1. No es importante la sobre reacción tratando con Europa en el contexto Caucásico. Los esfuerzos apuntaron a un arreglo irreversible y las demandas para perseguir a esos responsables por la agresión deben combinarse con un diálogo constructivo que la Rusia necesita hacer no menos que sus colegas europeos. Importante, el diálogo debe sostenerse independientemente con cada país europeo. El propósito es el aislamiento de los regímenes pro-EE.UU. en Europa.

 

2. Probablemente tiene sentido seguir ayudando a que N. Sarkozy lleve a cabo su misión de negociación de paz mientras exige una valoración imparcial de las actividades de todas las partes al conflicto en el Cáucaso.

 

3. La campaña de presión sobre el régimen de Saakashvili debe continuar todo el camino a la realización lógica y Rusia debe buscar tomar a aquéllos que organizaron la agresión para llevarlos a la corte.
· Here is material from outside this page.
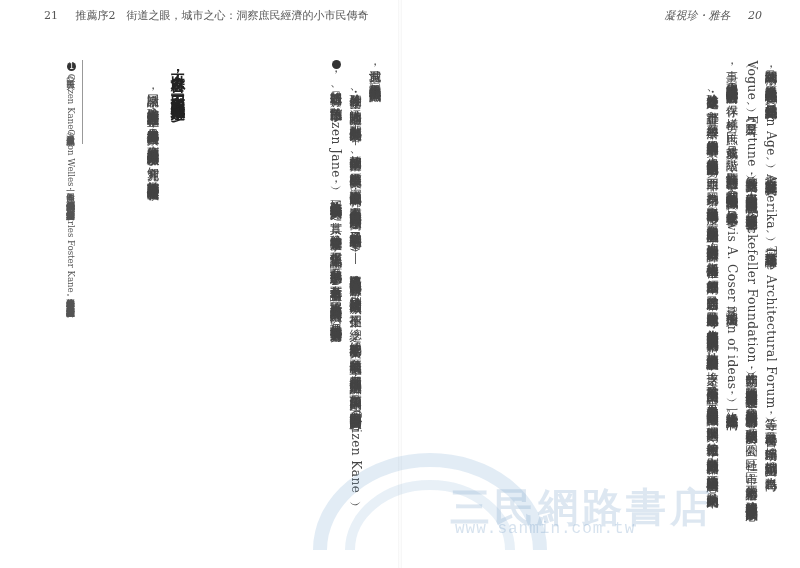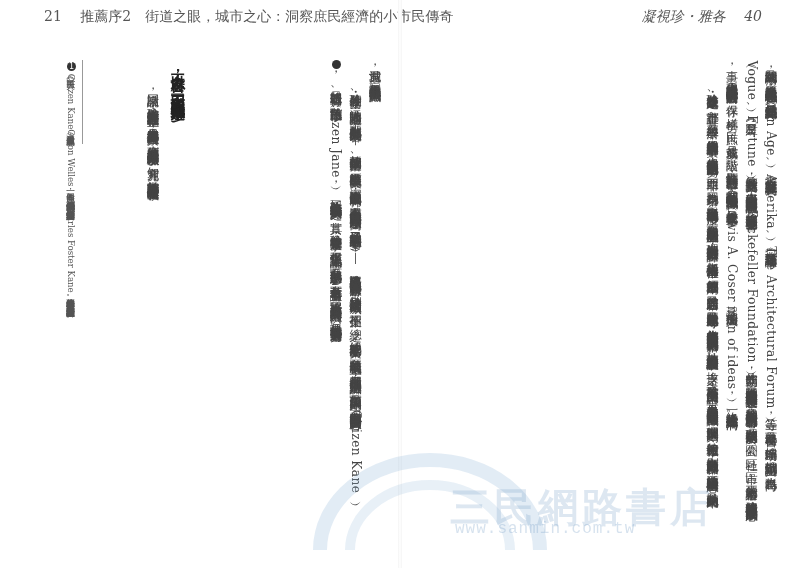"21 推薦序2 街道之眼，城市之心：洞察庶民經濟的小市民傳奇" .header { font-size: 14px -> 11px }
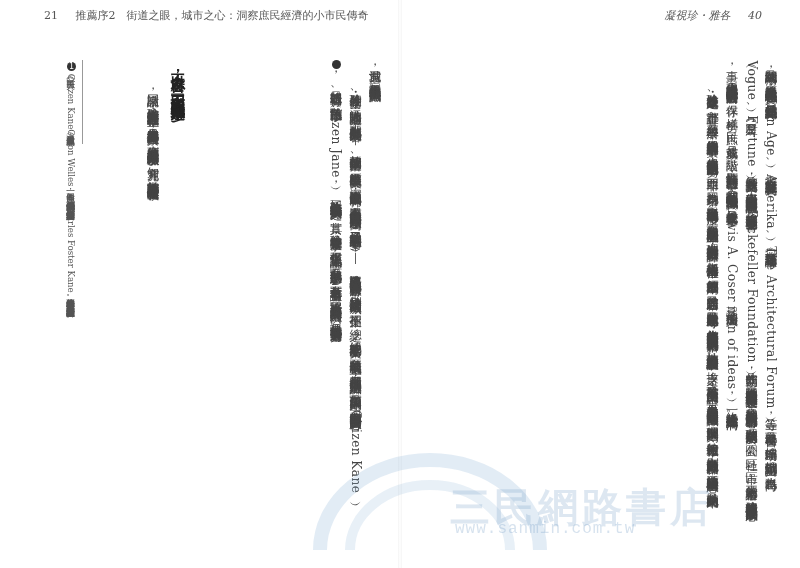"40" span { text: 40 -> 20 }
Del punto de vista de información, debe revelarse a la opinión pública global la naturaleza dictatorial, nacionalista, y  fascista del régimen actual en Georgia.

 

4. Si el advenimiento de nuevos mediadores en el Cáucaso es inevitable, Rusia debe pensar con gran escrutinio a quien puede confiar con la misión - EU en conjunto, los países europeos (Francia, Alemania, etc.) del Oeste en particular, la Organización de Tratado de Seguridad Colectiva, el CIS, o países de CIS particulares (por ejemplo, Kazakhstan ha indicado estar listo para tomar el rol).

 

El precio que Moscú debe pedir sea pagado por su consentimiento a un candidato para la misión de mediación en el Cáucaso es la prontitud del candidato para reconocer - en alguna forma - la independencia de Osetia del Sur y Abjazia.